Activity: When checking the entries below, count every line with the word "Shirt", then give only that number.

Start of Entries supplied

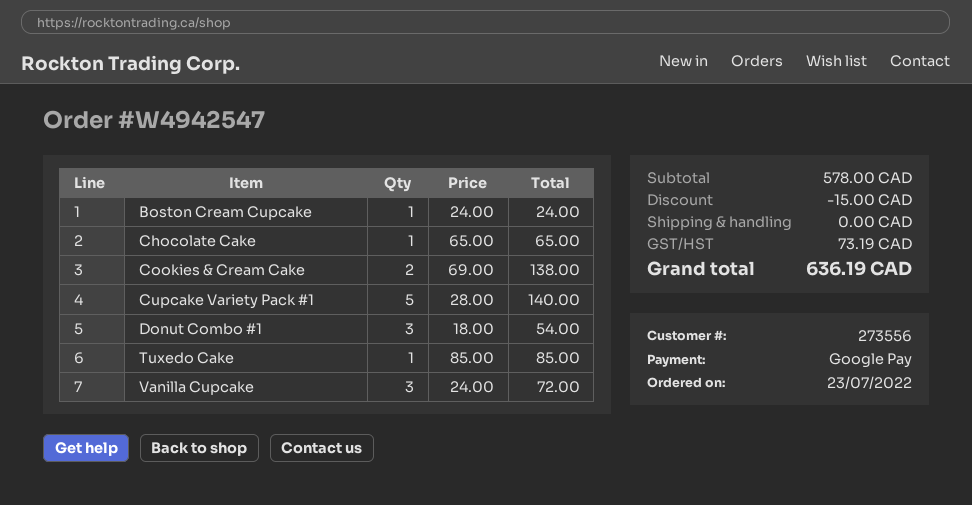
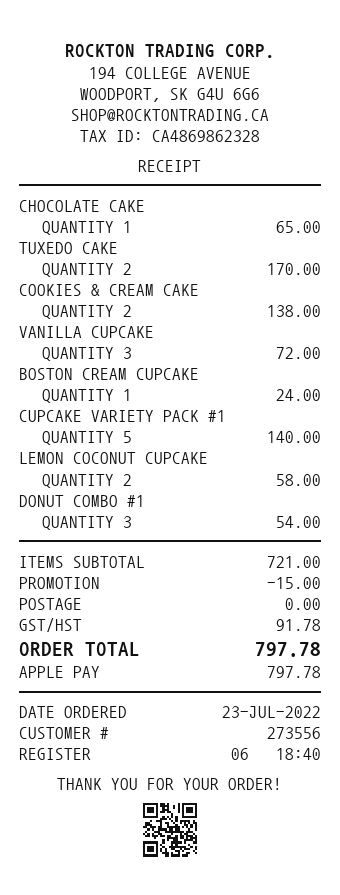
payment method: Google Pay -> Apple Pay
Tuxedo Cake: 1 for 85.00 -> 2 for 170.00
LEMON COCONUT CUPCAKE: none -> 2 for 58.00
subtotal: 578.00 -> 721.00
tax: 73.19 -> 91.78
total: 636.19 -> 797.78

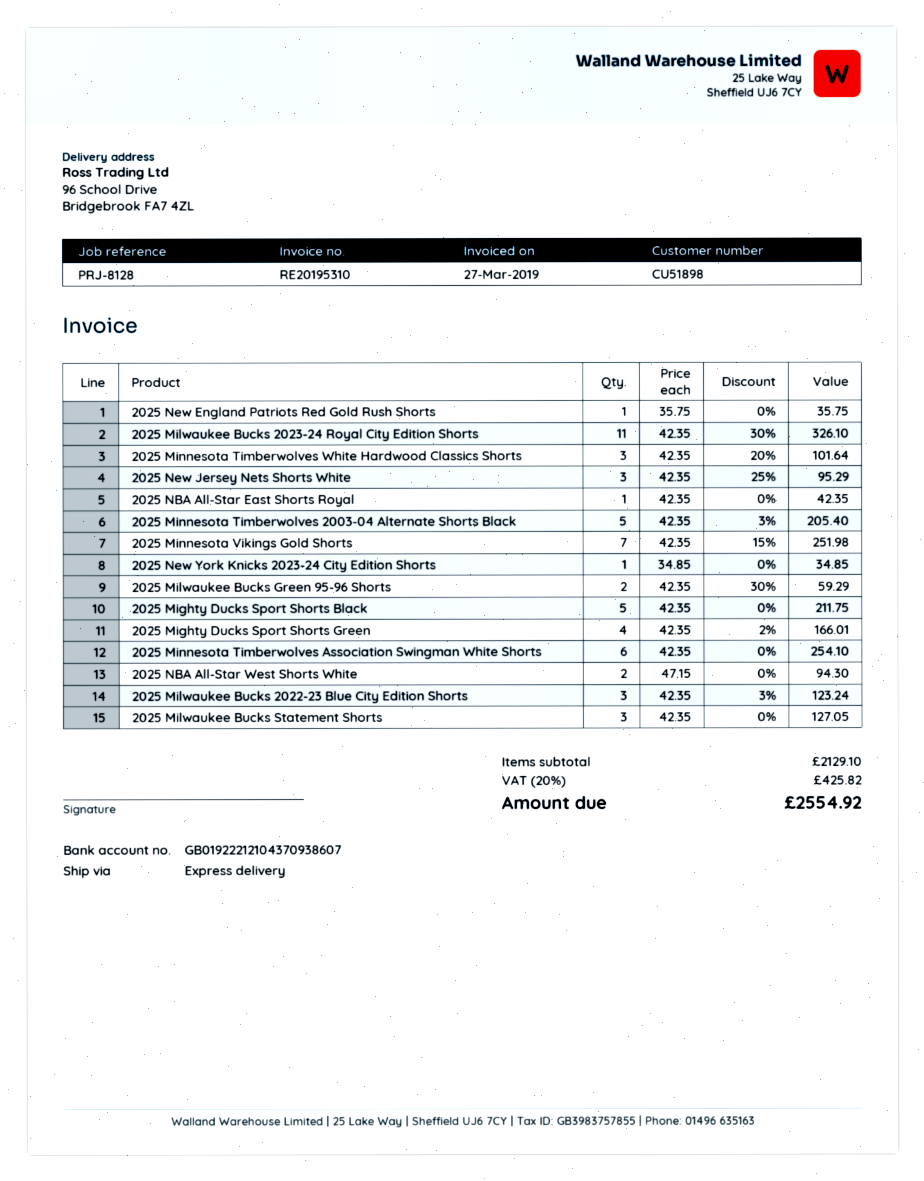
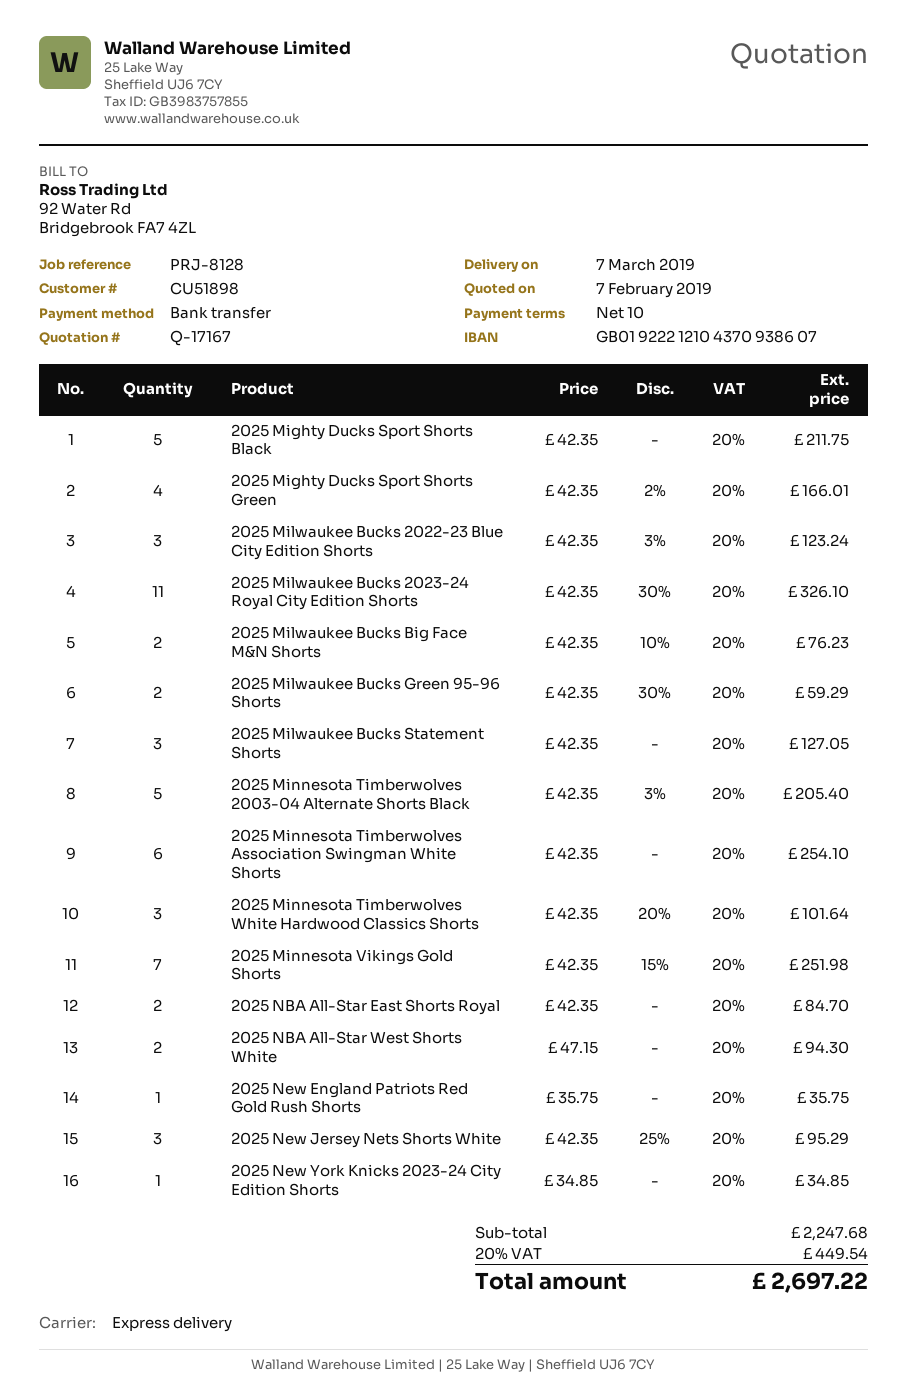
2025 NBA All-Star East Shorts Royal: 1 x 42.35 = 42.35 -> 2 x 42.35 = 84.70
2025 Milwaukee Bucks Big Face M&N Shorts: none -> 2 x 42.35 - 10% = 76.23
subtotal: 2129.10 -> 2247.68
tax: 20% = 425.82 -> 20% = 449.54
total: 2554.92 -> 2697.22

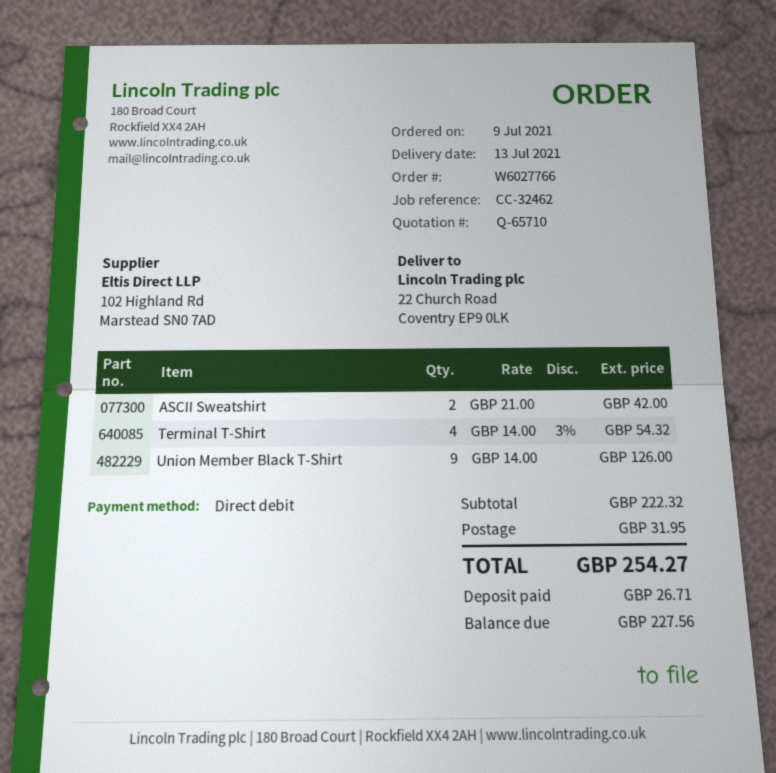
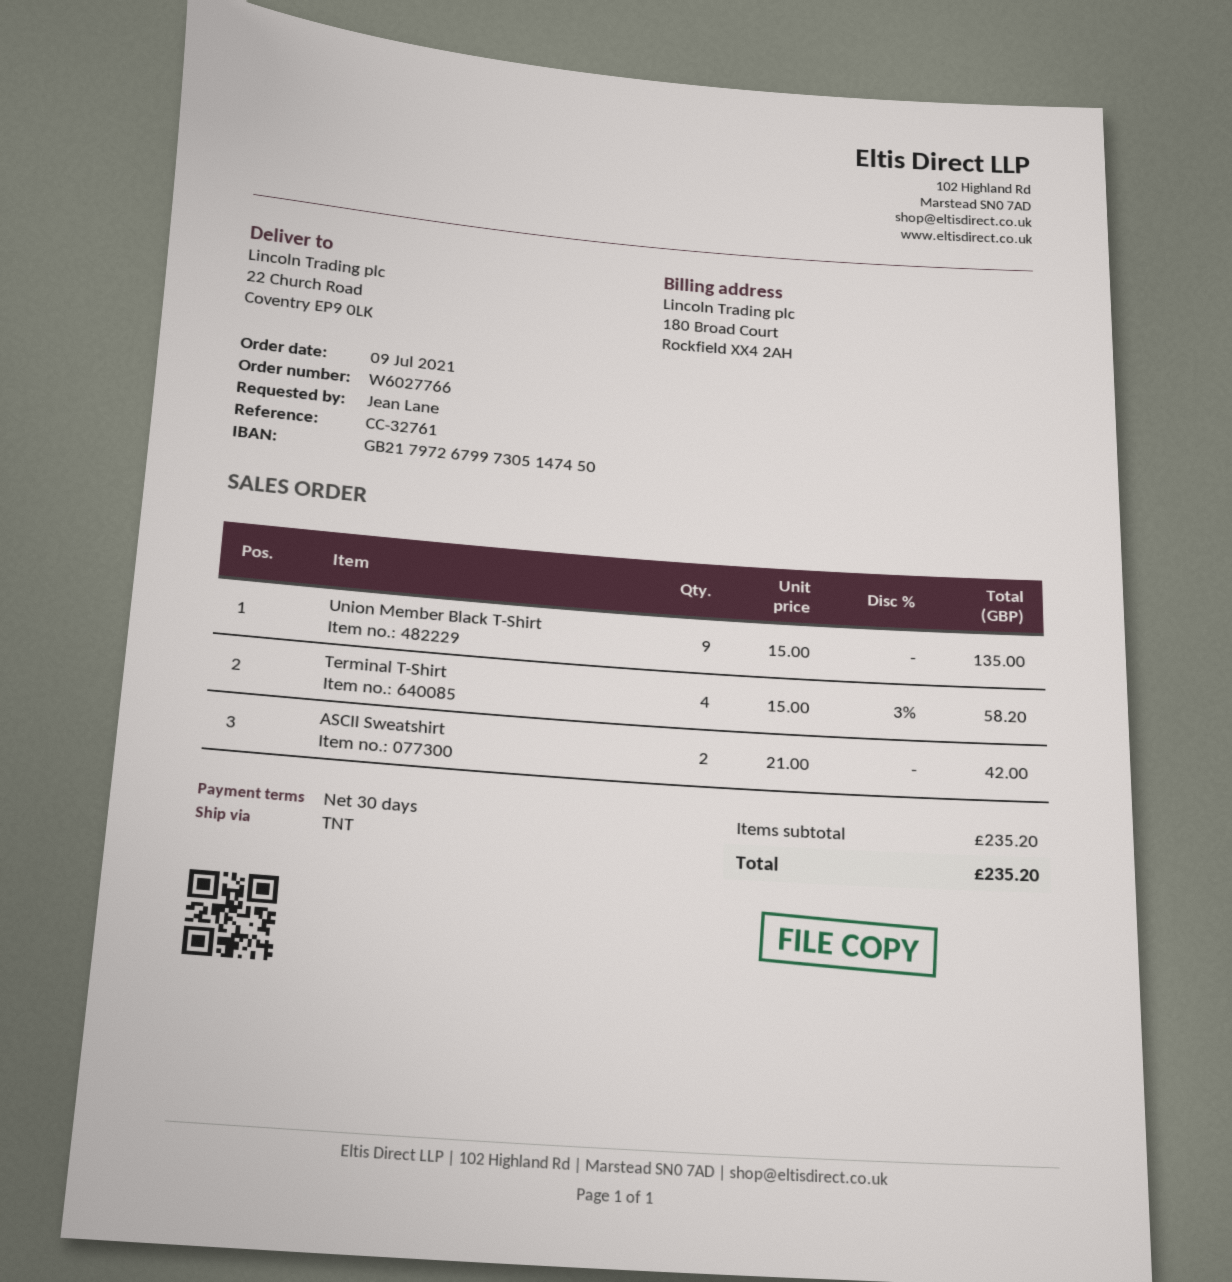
reference: CC-32462 -> CC-32761
Terminal T-Shirt: 4 x 14.00 - 3% = 54.32 -> 4 x 15.00 - 3% = 58.20
Union Member Black T-Shirt: 9 x 14.00 = 126.00 -> 9 x 15.00 = 135.00
subtotal: 222.32 -> 235.20
shipping: 31.95 -> none
total: 254.27 -> 235.20

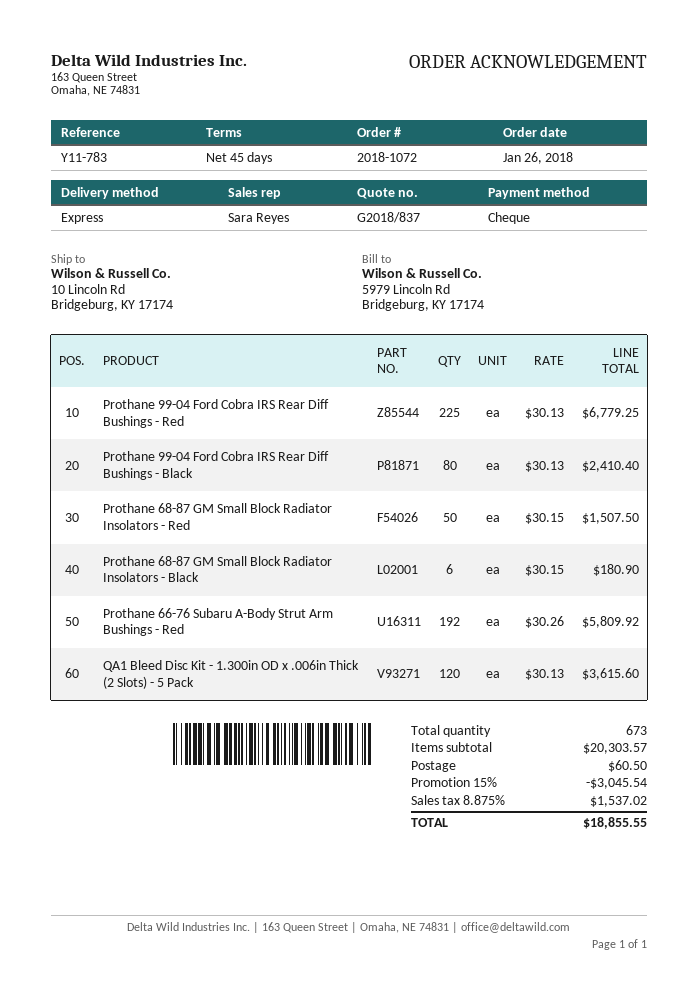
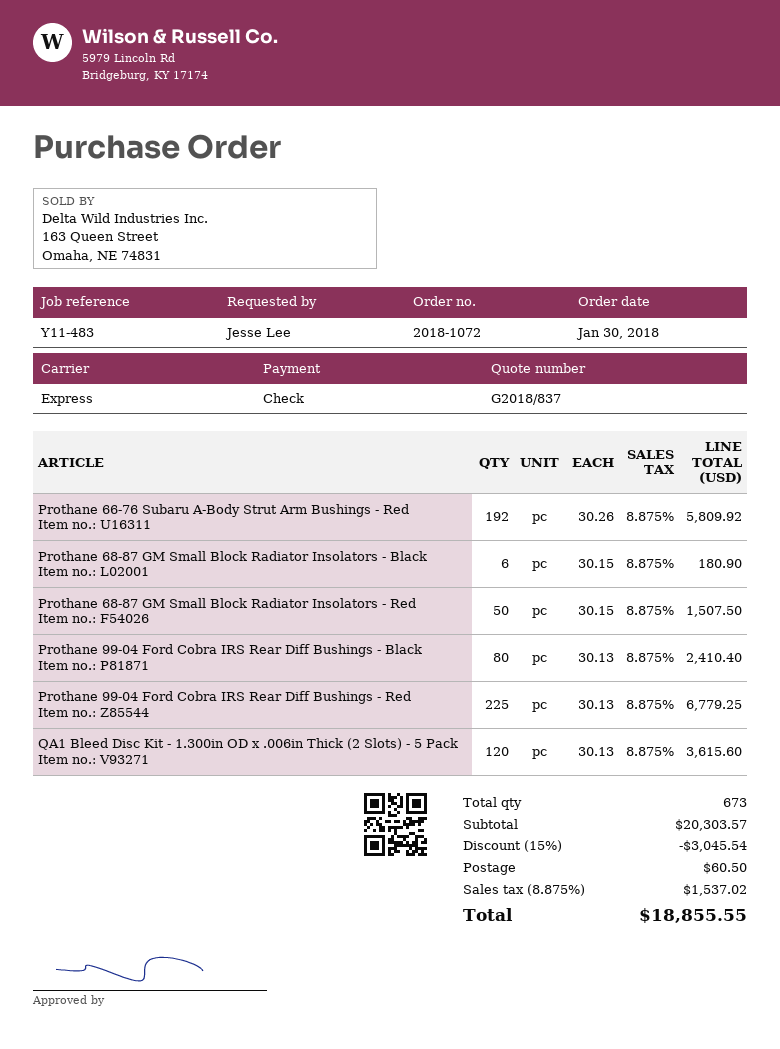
order date: 2018-01-26 -> 2018-01-30
reference: Y11-783 -> Y11-483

End of Entries supplied

Task result: 2